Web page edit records
# # # #
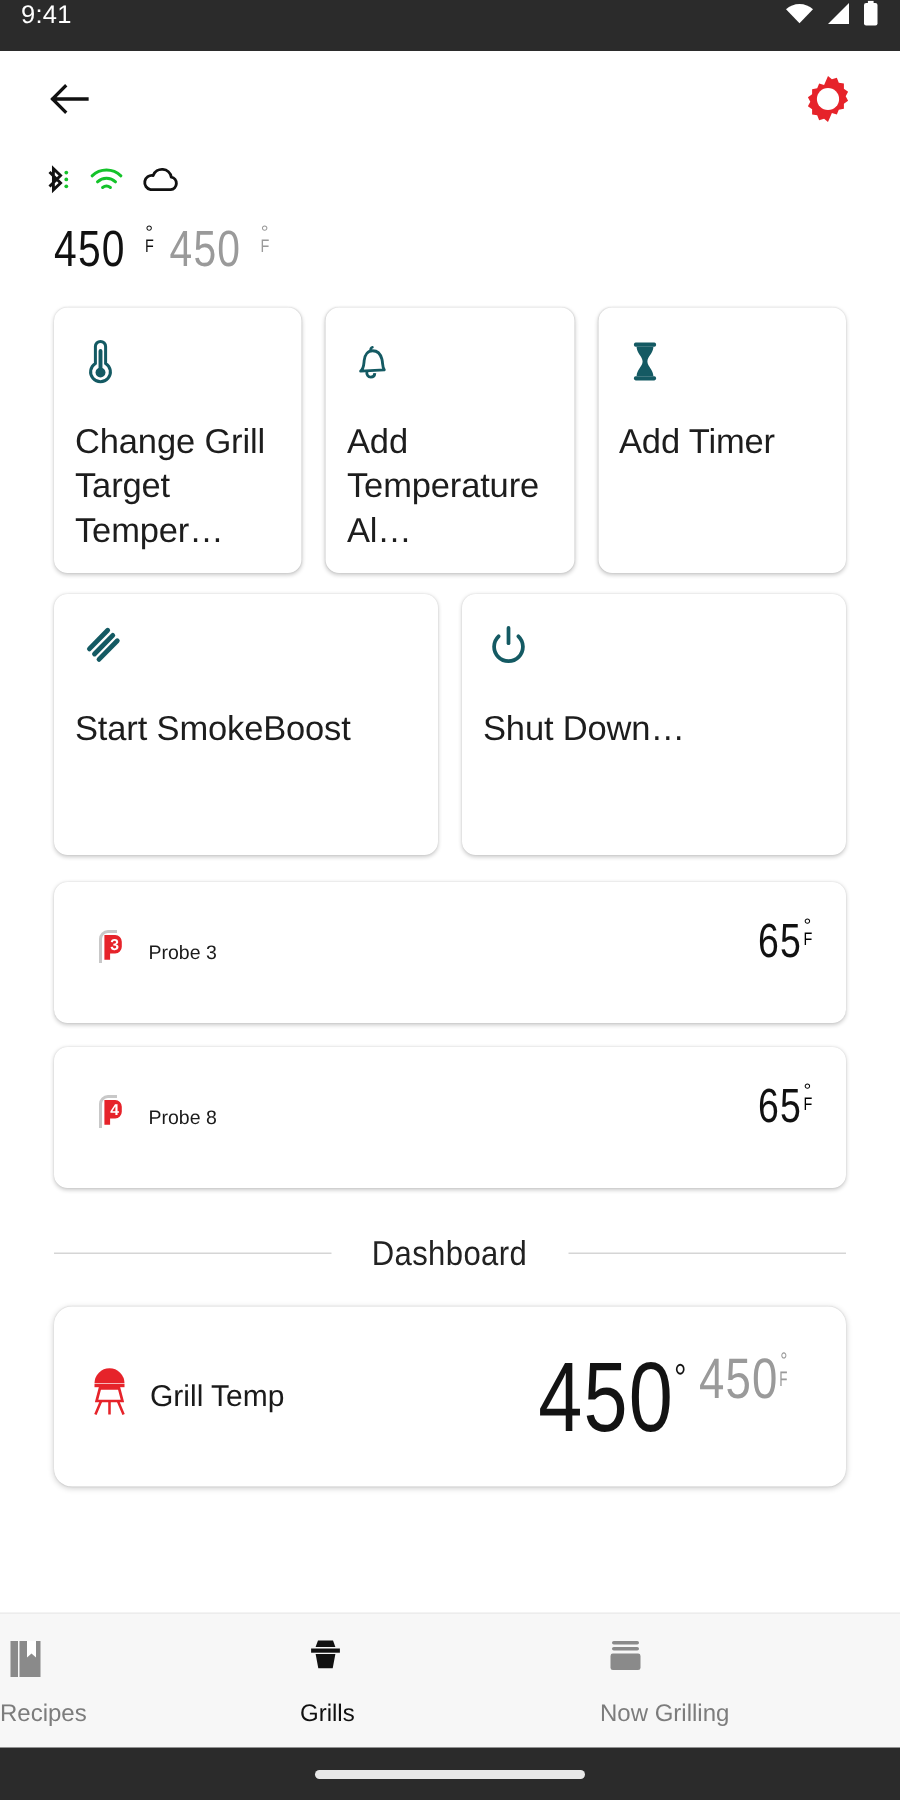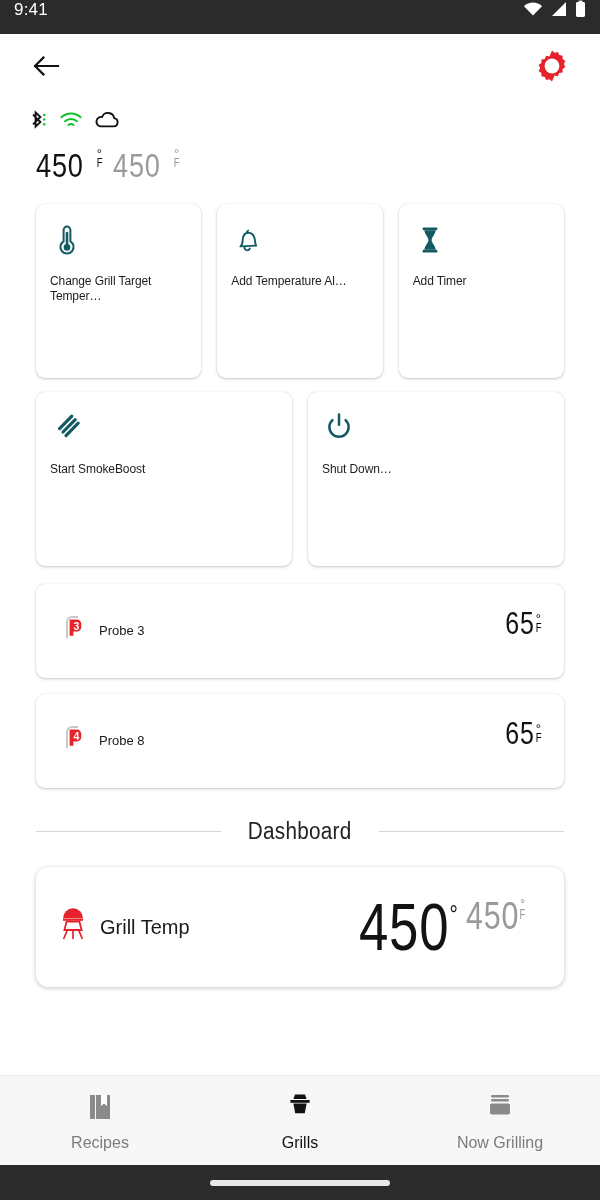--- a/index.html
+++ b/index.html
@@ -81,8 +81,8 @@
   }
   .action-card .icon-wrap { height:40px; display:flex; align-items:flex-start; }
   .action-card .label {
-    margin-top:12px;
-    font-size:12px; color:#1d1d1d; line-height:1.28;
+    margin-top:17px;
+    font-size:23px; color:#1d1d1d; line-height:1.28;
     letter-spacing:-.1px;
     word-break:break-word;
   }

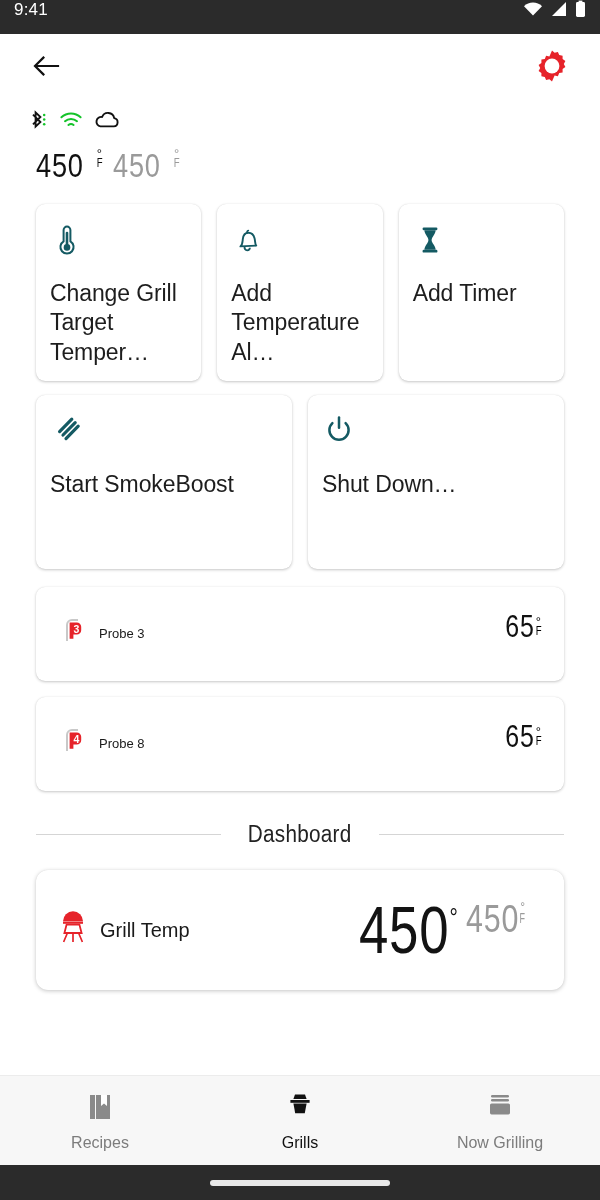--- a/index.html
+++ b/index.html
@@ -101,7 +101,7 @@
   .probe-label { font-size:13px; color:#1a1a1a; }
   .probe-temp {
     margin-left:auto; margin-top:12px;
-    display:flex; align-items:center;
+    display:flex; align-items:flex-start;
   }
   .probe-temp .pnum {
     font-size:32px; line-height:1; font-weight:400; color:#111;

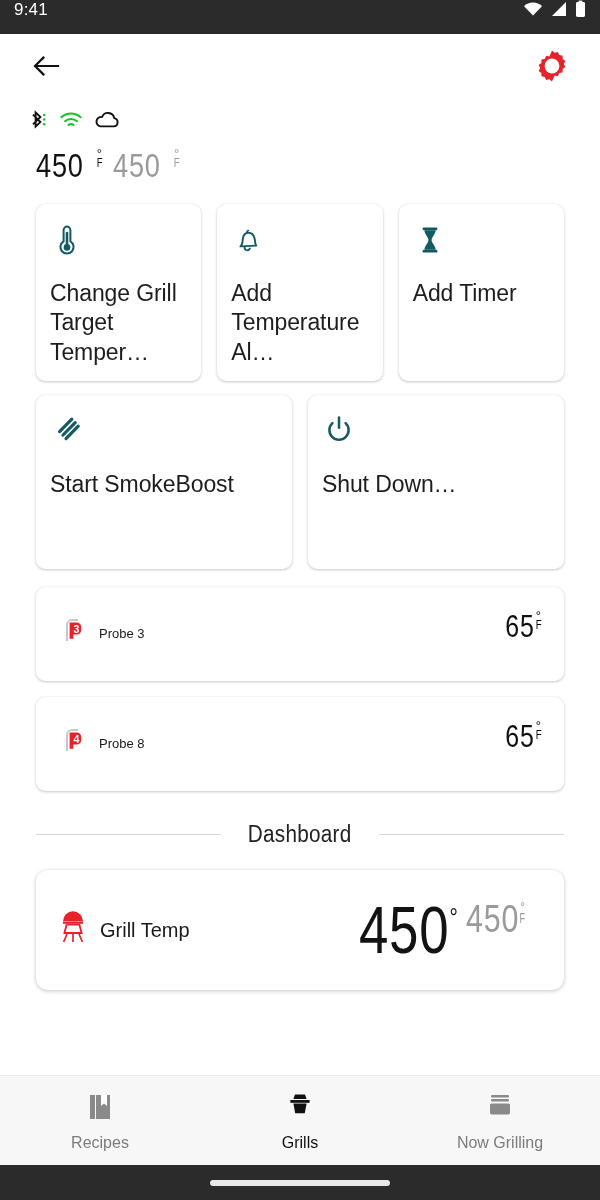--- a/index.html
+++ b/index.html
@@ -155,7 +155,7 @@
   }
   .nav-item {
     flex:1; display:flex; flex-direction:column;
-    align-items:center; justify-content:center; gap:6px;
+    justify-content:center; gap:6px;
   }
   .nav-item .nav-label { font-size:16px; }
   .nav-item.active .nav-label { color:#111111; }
# # # #
-- Problem description --
What you output should match the records line for line, minus the pictures.

-- Result of this task --
--- a/index.html
+++ b/index.html
@@ -81,8 +81,8 @@
   }
   .action-card .icon-wrap { height:40px; display:flex; align-items:flex-start; }
   .action-card .label {
-    margin-top:12px;
-    font-size:12px; color:#1d1d1d; line-height:1.28;
+    margin-top:17px;
+    font-size:23px; color:#1d1d1d; line-height:1.28;
     letter-spacing:-.1px;
     word-break:break-word;
   }

--- a/index.html
+++ b/index.html
@@ -101,7 +101,7 @@
   .probe-label { font-size:13px; color:#1a1a1a; }
   .probe-temp {
     margin-left:auto; margin-top:12px;
-    display:flex; align-items:center;
+    display:flex; align-items:flex-start;
   }
   .probe-temp .pnum {
     font-size:32px; line-height:1; font-weight:400; color:#111;

--- a/index.html
+++ b/index.html
@@ -155,7 +155,7 @@
   }
   .nav-item {
     flex:1; display:flex; flex-direction:column;
-    align-items:center; justify-content:center; gap:6px;
+    justify-content:center; gap:6px;
   }
   .nav-item .nav-label { font-size:16px; }
   .nav-item.active .nav-label { color:#111111; }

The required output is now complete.